Excerpts from a dataset>

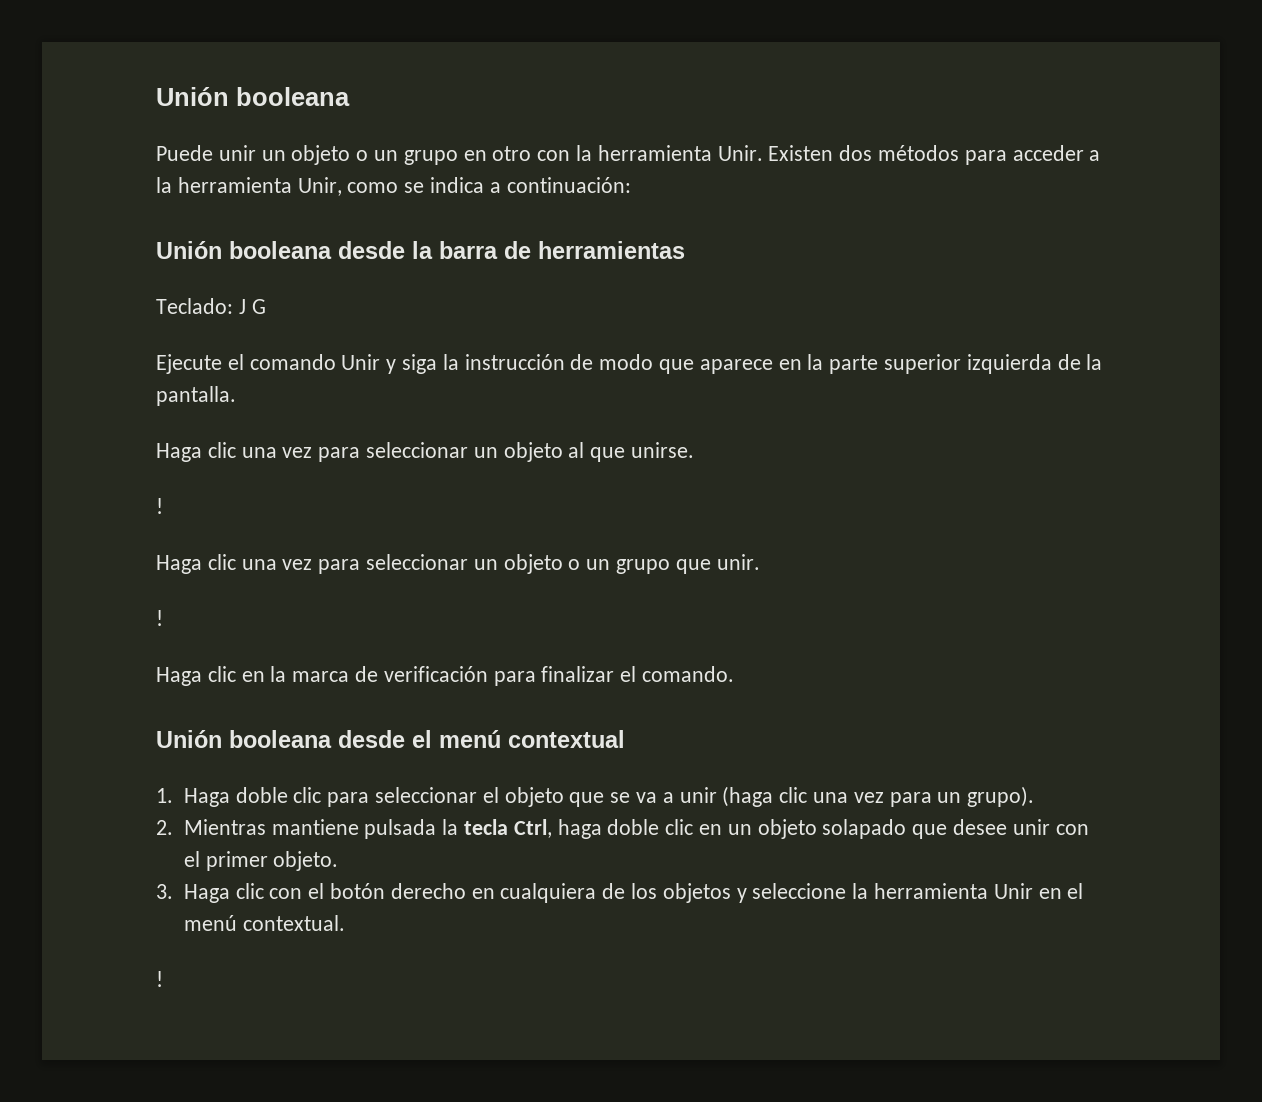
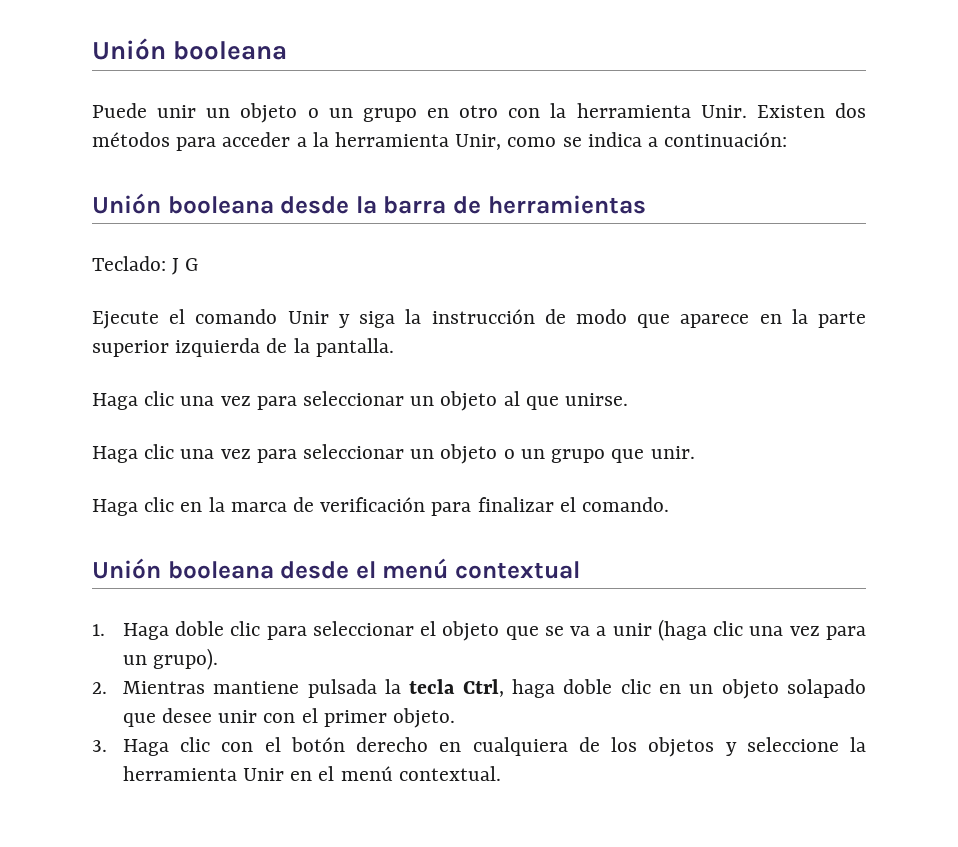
  Haga clic una vez para seleccionar un objeto al que unirse.
- !
  Haga clic una vez para seleccionar un objeto o un grupo que unir.
- !
  3. Haga clic con el botón derecho en cualquiera de los objetos y seleccione la herramienta Unir en el menú contextual.
- !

AIM OF THE EXERCISE>
Copy out each line in the preceding records that contains "clic".

ANSWER SECTION>
  Haga clic una vez para seleccionar un objeto al que unirse.
  Haga clic una vez para seleccionar un objeto o un grupo que unir.
  3. Haga clic con el botón derecho en cualquiera de los objetos y seleccione la herramienta Unir en el menú contextual.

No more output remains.